Astrocyte regional specialization is shaped by postnatal developmentMargaret E. Schroeder, Dana McCormack, Lukas R. Metzner et al.|bioRxiv (Cold Spring Harbor Laboratory)|2024 Astrocytes are an abundant class of glial cells with critical roles in neural circuit assembly and function. Though many studies have uncovered significant molecular distinctions between astrocytes from different brain regions, how this regionalization unfolds over development is not fully understood. We used single-nucleus RNA sequencing to characterize the molecular diversity of brain cells across six developmental stages and four brain regions in the mouse and marmoset brain. Our analysis of over 170,000 single astrocyte nuclei revealed striking regional heterogeneity among astrocytes, particularly between telencephalic and diencephalic regions, at all developmental time points surveyed in both species.

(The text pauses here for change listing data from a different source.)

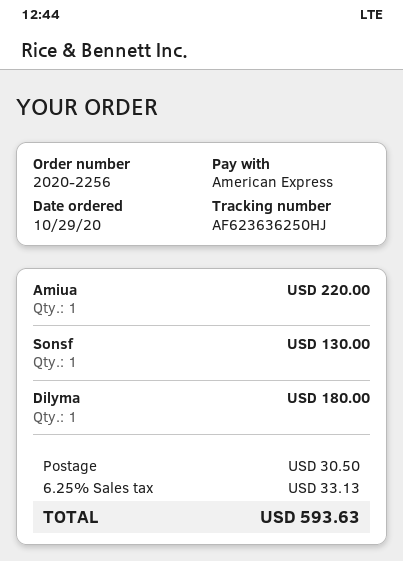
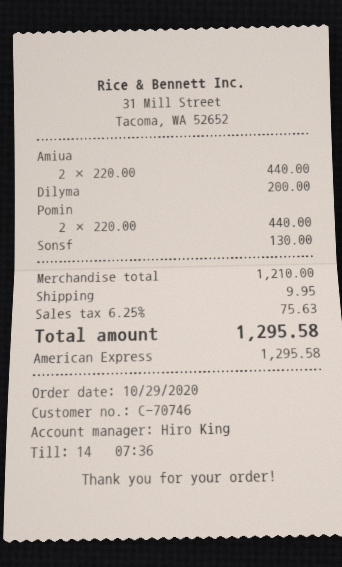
Amiua: 1 for 220.00 -> 2 for 440.00
Dilyma: 1 for 180.00 -> 1 for 200.00
Pomin: none -> 2 for 440.00
shipping: 30.50 -> 9.95
tax: 6.25% = 33.13 -> 6.25% = 75.63
total: 593.63 -> 1295.58

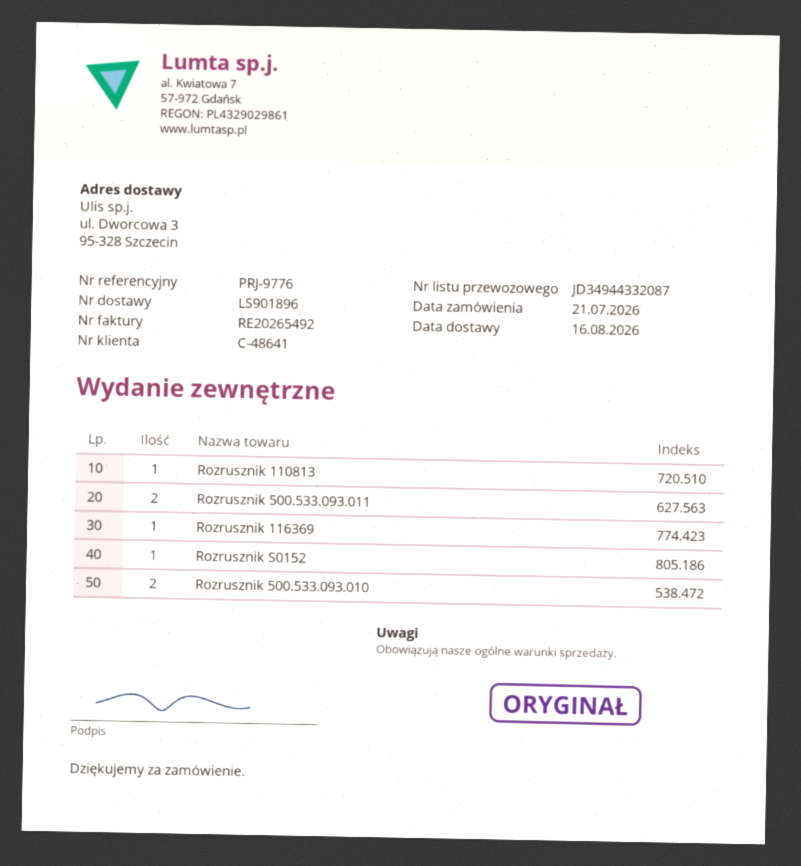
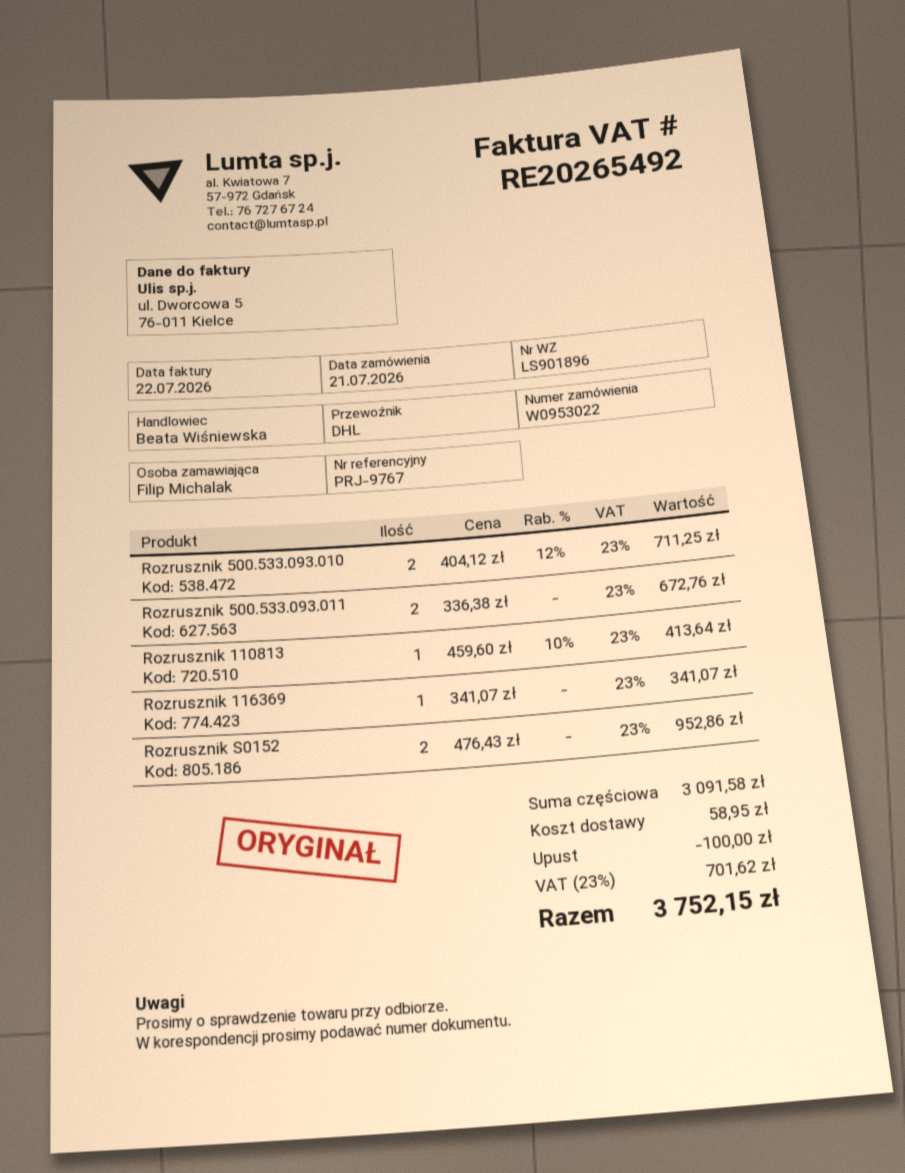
reference: PRJ-9776 -> PRJ-9767
Rozrusznik S0152: 1 -> 2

At the stages sampled, most of the region patterning was private to astrocytes and not shared with neurons or other glial types. Though astrocytes were already regionally patterned in late embryonic stages, this region-specific astrocyte gene expression signature changed dramatically over postnatal development, and its composition suggests that regional astrocytes further specialize postnatally to support their local neuronal circuits. Across mouse and marmoset, we found hundreds of species differentially expressed genes, as well as divergence in the expression of astrocytic region- and age-differentially expressed genes and the timing of astrocyte maturation relative to birth between the species. Finally, we used expansion microscopy to show that astrocyte morphology is also regionally specialized across cortex, striatum, and thalamus in the mouse.